Earlier this year we recognized a Ticonderoga native,  Grace Leach Hudowalski, for her major contributions to promoting the Adirondacks.  Grace was the first woman to climb all 46 Adirondack High Peaks.  For several decades she was one of the central voices of the Adirondack Mountain Club and the principle contact to thousands of climbers that hiked the Adirondack  high peaks.

To follow up on this theme, we would like to share from one of Arthur Carr’s recently donated journals his recordings of a Adirondack High Peaks hike he shared  with another Ticonderoga native, Walter Johnson.  They took the hike in 1926:


Monday, Sept. 20, 1926 ~~

Like thousands of other mornings of other mornings before and since began with promise of clear sky only to yield to an early impulse and furnish clouds.

To Walter Johnson and myself clouds on this day were a disappointment for with food and blankets on our backs we were seeking the first high spots of a trip through the country of high spots.

With our packs we were carried into Heart Lake Sunday afternoon where we spent the night in the open camp shown here, whose only fault other than those common to open camps was the straw on which we were supposed to sleep.  In June mayhap the straw was cleaner, fresher and less dusty.  Certainly there was ample opportunity for it to have been.  Hart Lake seemed to be an outpost of Lake Placid Club.  A place where the city worn could get away from traffic, and rough it as much as comfort would allow.

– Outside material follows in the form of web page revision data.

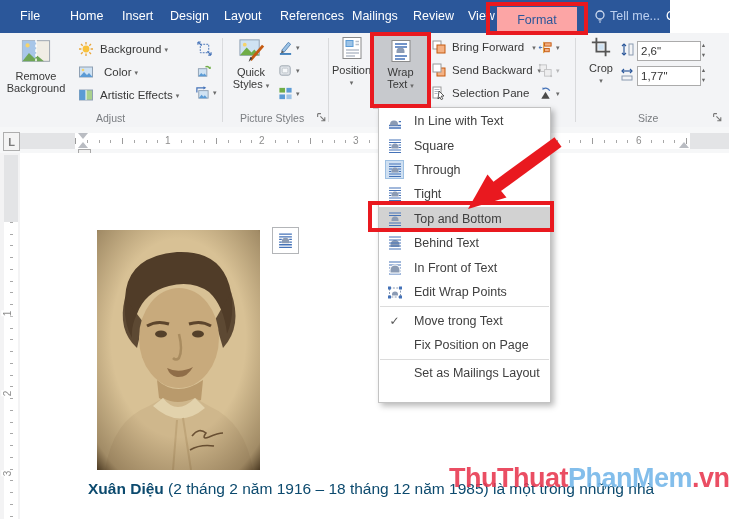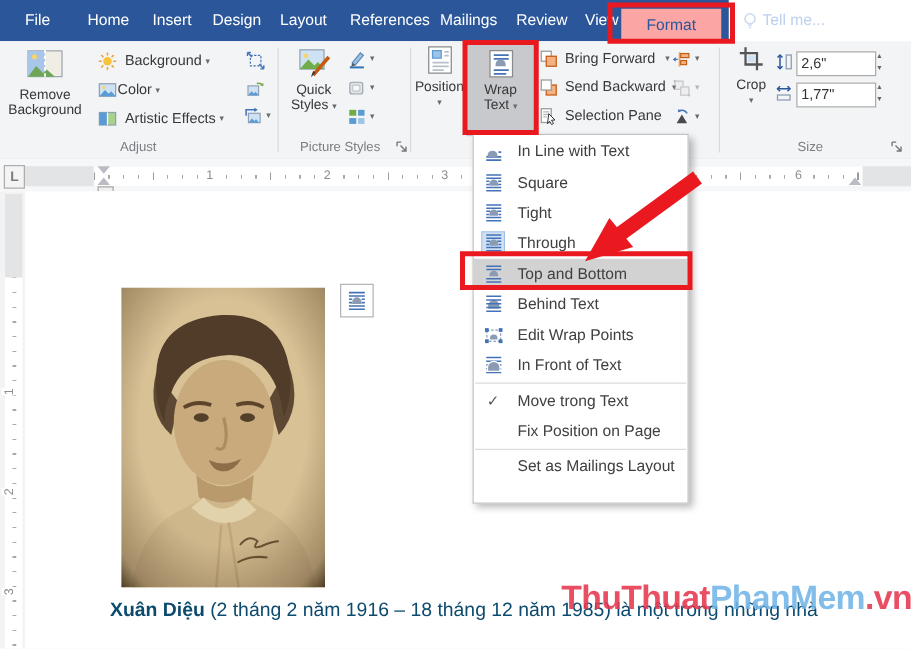"File" #titlebar { width: 583px -> 670px }
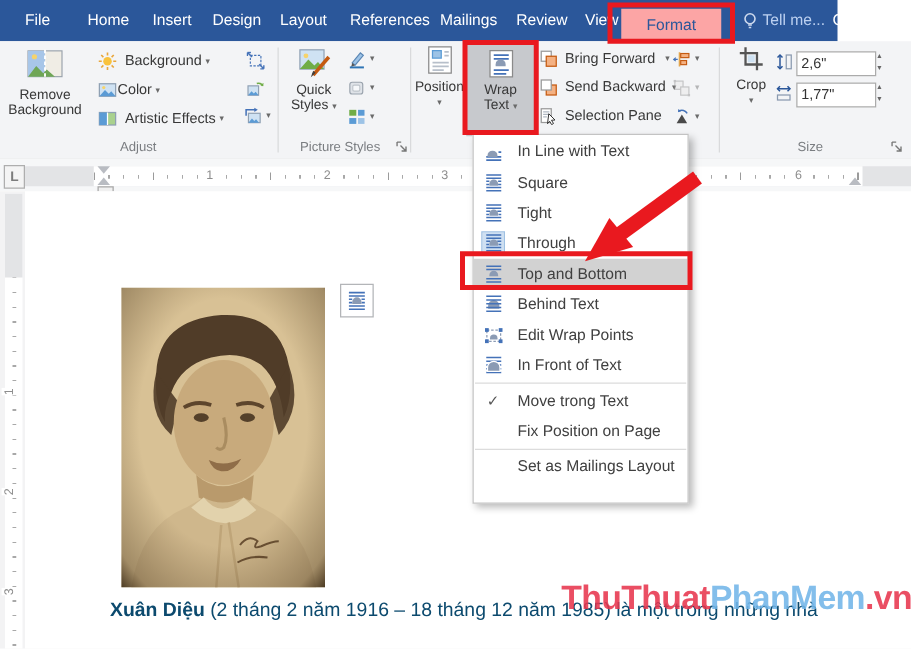"Color" span { margin-left: 0 -> 10px }
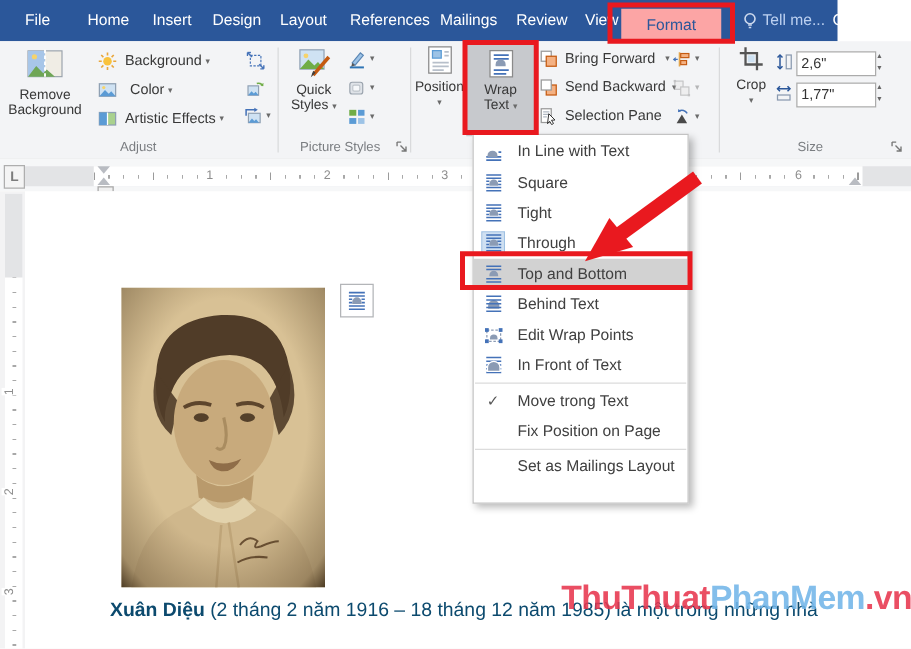"Tight" div.mi { order: before "Through" -> after "Through" }
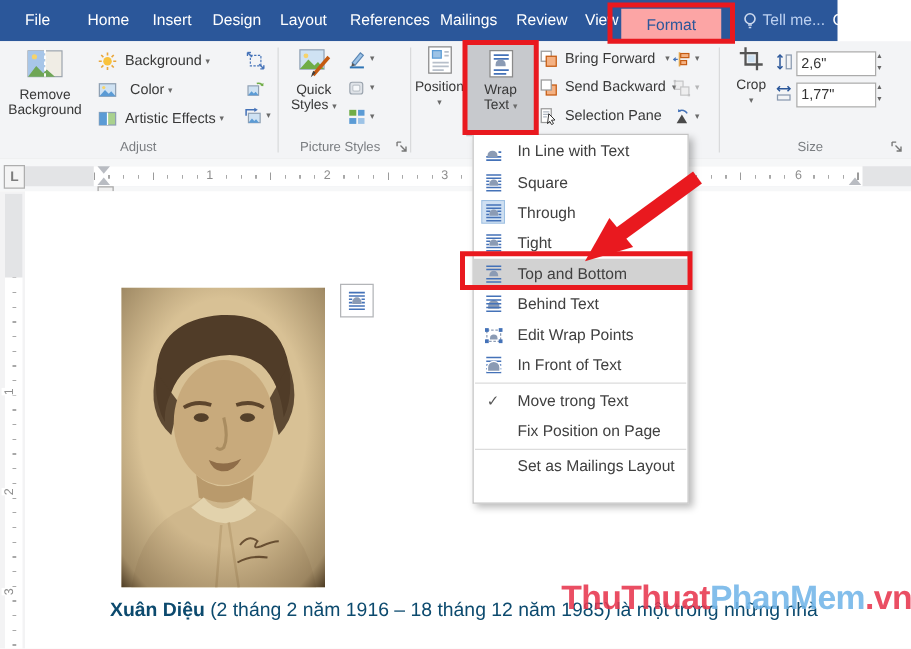"Edit Wrap Points" div.mi { order: before "In Front of Text" -> after "In Front of Text" }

Journal Photo – Arthur Carr


We mustered very little sleep and daylight dispelled even that. A fire was soon made which meant coffee and bacon. By six o clock we were on the trail leading up over Algonquin, the third highest peak of the Adirondacks. At first the sun shone brightly, glancing in level rays through the woods and across the trail. Mr. Hedgehog was also early astir on the trail where he kept just ahead of us for a while. He was the largest one I ever saw or perhaps he seemed larger because of his spreading his quills as a turkey gobbler spreads his tail. The protection this afforded was fine. From the rear at least.

The trail here leads up the valley of the Mac Intyre Brook through a country swept by fire 15 to 20 years ago. We remarked several times how many ages it would take for nature to erase the marks of horror from the landscape. Clouds gathered as we gained some height, in fact after we entered the evergreens above the line of the fire were enveloped in mists so that we had not an iota of view the rest of the way to the summit.

This picture of W.J. was taken as we began to enter the clouds and shows in some measure the heavy growth of conifers and the dark mistiness of the forest. On Algonquin, as on all the Adirondack peaks more than 4500 feet in altitude, the timber does not extend to the top which is a mass of badly weathered rock having every crevice filled with moss, sedge, or scrub spruce.